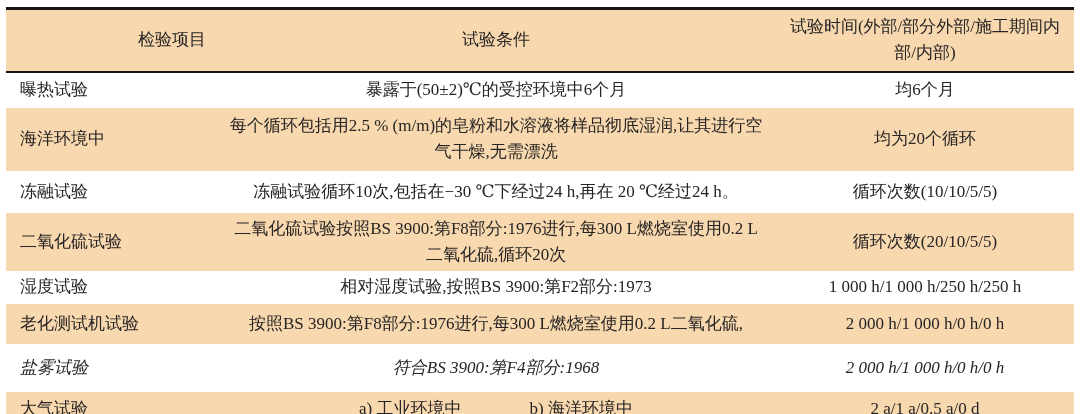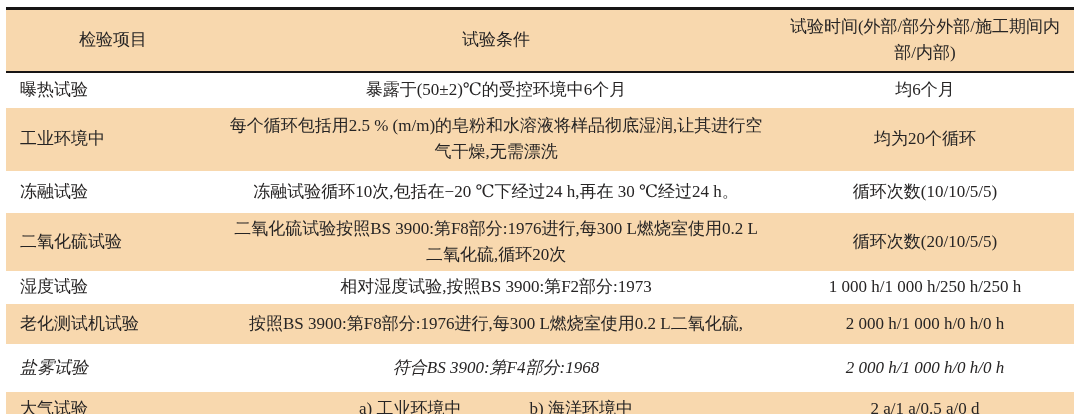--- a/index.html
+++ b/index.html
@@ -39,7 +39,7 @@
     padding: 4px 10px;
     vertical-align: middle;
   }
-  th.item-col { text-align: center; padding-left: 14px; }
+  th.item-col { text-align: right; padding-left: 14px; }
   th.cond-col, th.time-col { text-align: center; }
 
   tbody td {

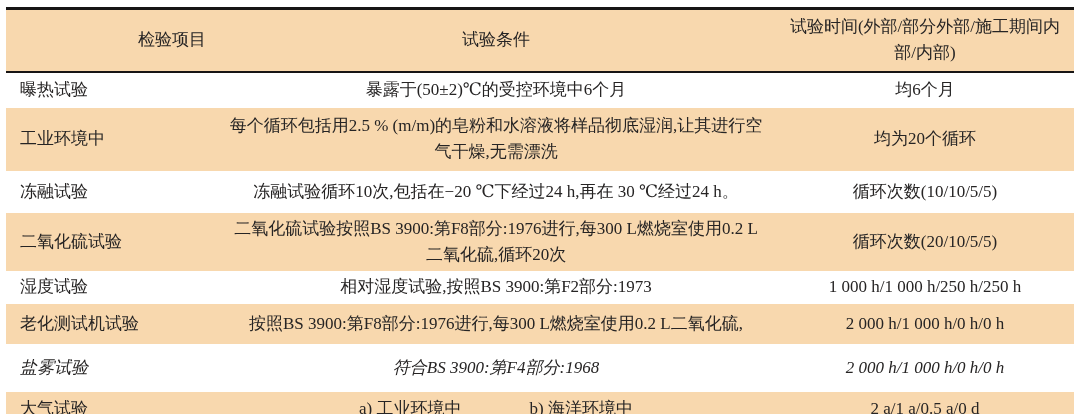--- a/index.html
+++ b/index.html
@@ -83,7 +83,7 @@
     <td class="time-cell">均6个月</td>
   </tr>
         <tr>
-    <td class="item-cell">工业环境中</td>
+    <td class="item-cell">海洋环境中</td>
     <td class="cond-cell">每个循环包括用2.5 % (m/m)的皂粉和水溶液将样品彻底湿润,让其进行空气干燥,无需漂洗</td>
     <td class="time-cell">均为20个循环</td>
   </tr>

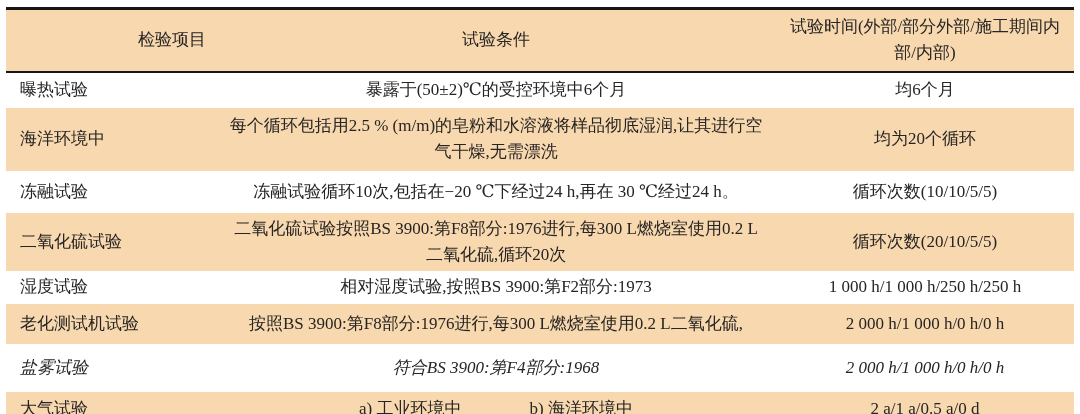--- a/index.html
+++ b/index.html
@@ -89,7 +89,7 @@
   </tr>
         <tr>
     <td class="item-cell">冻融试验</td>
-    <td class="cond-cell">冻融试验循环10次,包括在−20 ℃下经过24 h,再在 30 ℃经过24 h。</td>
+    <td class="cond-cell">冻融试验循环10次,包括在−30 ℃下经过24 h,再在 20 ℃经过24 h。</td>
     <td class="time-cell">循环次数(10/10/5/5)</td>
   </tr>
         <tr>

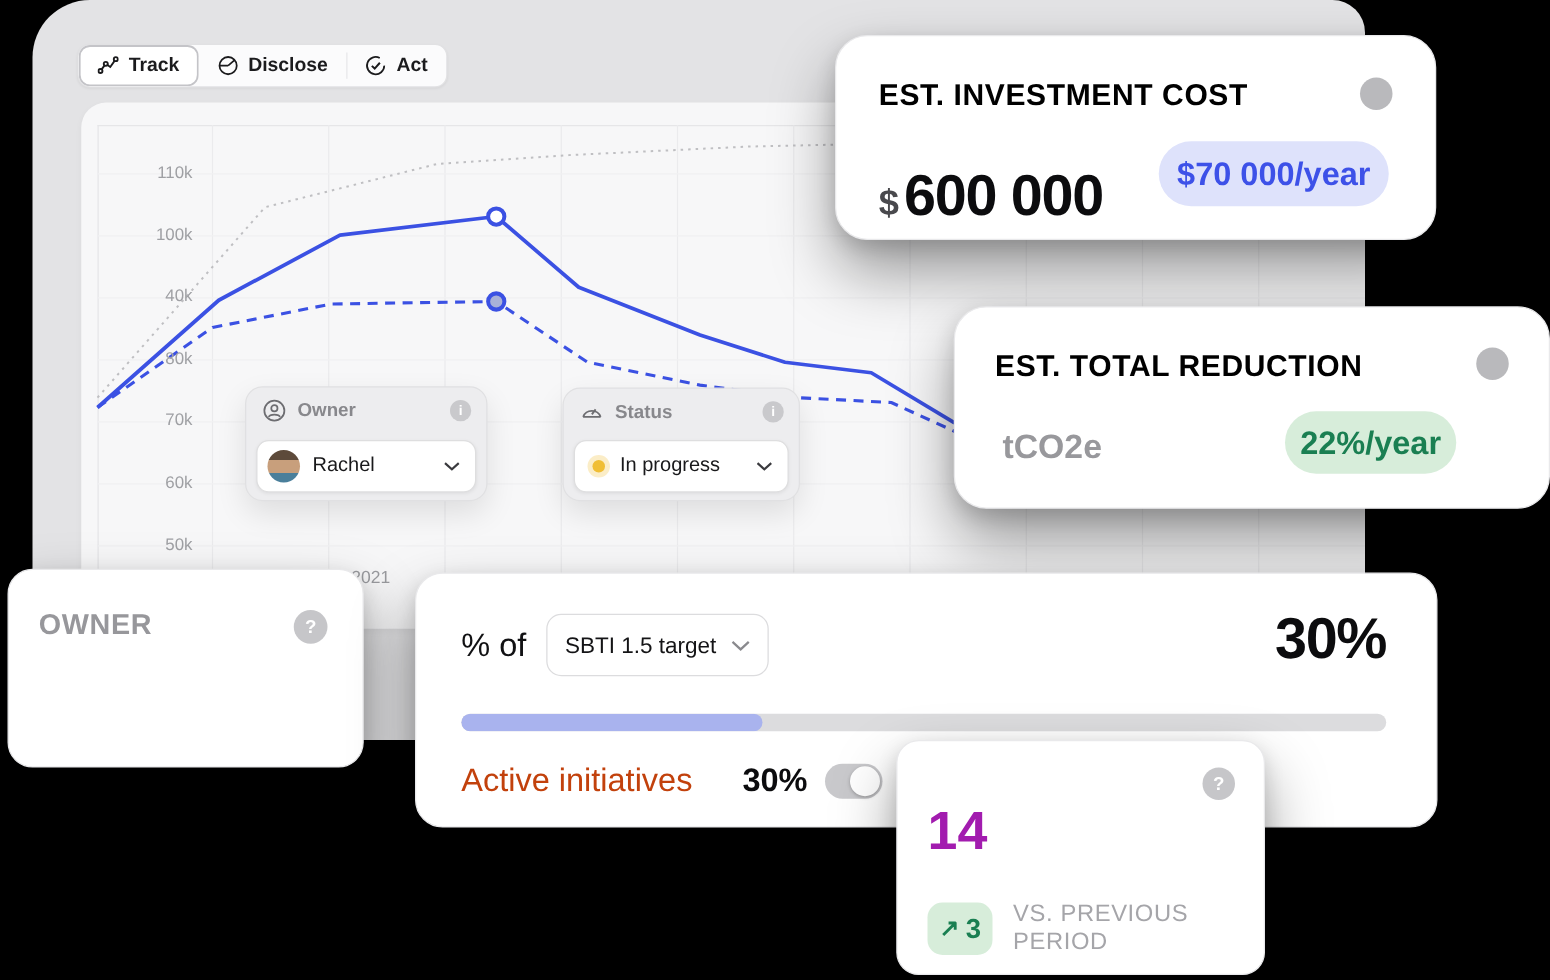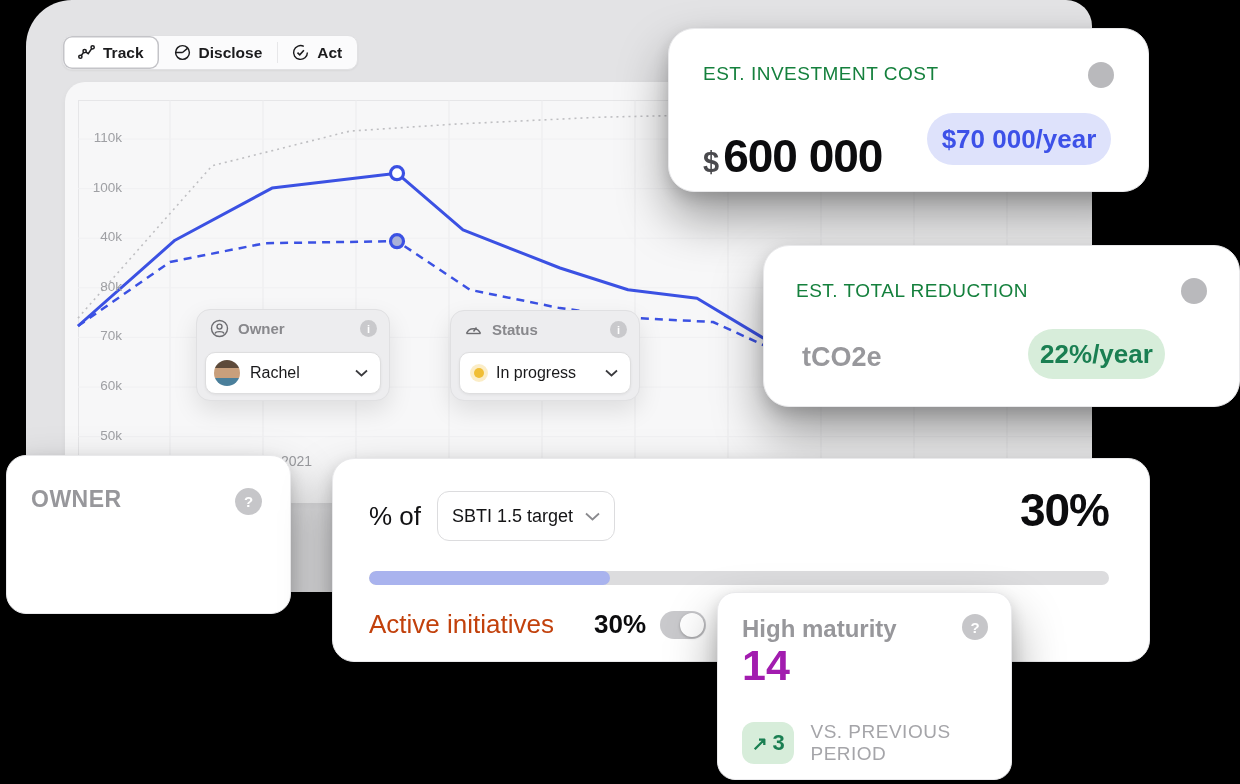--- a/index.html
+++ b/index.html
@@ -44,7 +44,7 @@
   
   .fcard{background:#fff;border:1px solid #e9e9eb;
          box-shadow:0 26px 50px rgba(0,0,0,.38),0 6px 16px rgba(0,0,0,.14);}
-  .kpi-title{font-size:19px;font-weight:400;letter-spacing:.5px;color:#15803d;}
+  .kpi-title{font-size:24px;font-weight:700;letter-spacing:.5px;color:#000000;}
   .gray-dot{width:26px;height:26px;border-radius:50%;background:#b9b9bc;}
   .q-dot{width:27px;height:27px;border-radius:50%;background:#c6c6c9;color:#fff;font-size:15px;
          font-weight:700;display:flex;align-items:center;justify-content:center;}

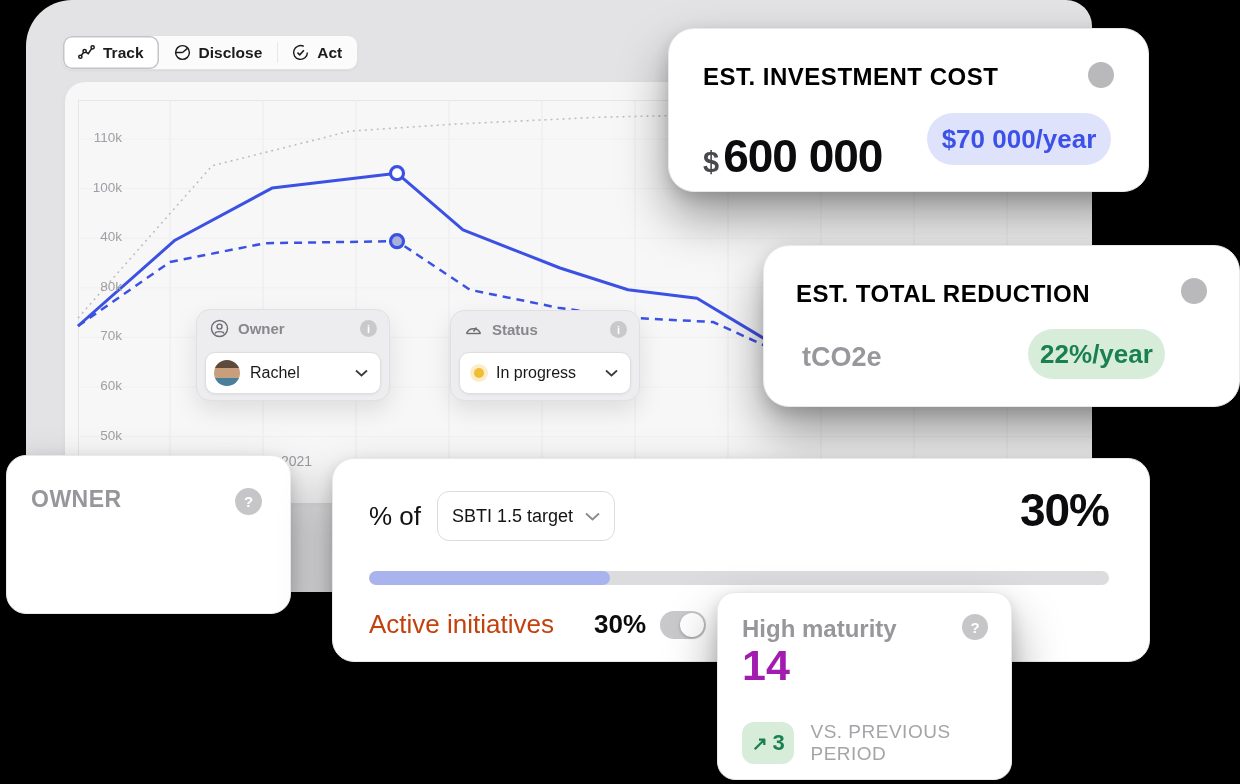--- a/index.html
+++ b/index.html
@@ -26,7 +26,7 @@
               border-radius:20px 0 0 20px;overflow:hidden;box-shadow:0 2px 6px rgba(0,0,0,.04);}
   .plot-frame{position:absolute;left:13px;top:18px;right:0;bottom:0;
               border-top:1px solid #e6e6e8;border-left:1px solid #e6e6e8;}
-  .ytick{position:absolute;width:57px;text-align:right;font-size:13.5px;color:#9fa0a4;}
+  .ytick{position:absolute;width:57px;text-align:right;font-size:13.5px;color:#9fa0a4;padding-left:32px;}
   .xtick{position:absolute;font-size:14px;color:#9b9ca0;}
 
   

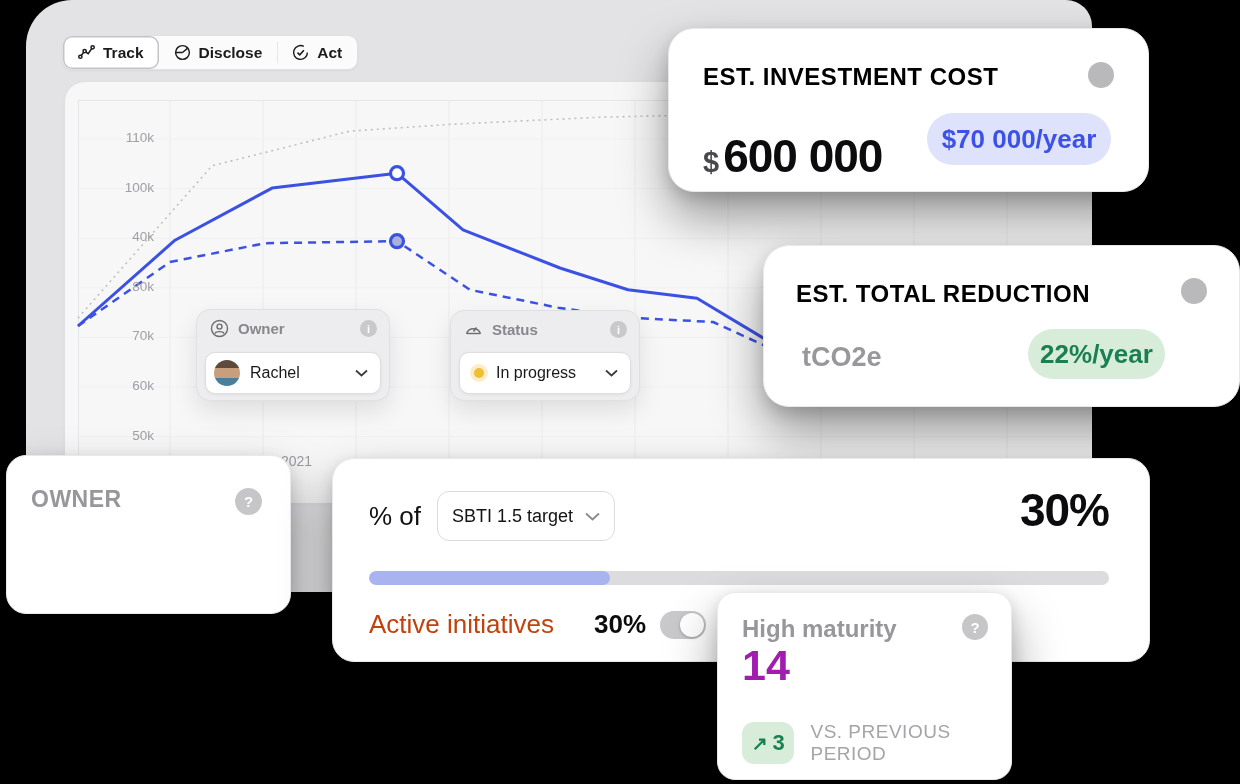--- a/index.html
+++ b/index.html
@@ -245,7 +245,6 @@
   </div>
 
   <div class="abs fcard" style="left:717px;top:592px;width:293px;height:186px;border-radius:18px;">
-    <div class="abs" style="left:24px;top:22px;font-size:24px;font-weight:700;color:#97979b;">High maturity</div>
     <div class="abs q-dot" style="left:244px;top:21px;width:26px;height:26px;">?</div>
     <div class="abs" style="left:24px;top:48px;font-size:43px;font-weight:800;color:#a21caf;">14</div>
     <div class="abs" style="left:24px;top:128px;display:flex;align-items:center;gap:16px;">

Work item:
Where a line of the entries contains "cond", report that line.

Answer to this exercise:
   th.cond-col, th.time-col { text-align: center; }
     <td class="cond-cell">每个循环包括用2.5 % (m/m)的皂粉和水溶液将样品彻底湿润,让其进行空气干燥,无需漂洗</td>
-    <td class="cond-cell">冻融试验循环10次,包括在−20 ℃下经过24 h,再在 30 ℃经过24 h。</td>
+    <td class="cond-cell">冻融试验循环10次,包括在−30 ℃下经过24 h,再在 20 ℃经过24 h。</td>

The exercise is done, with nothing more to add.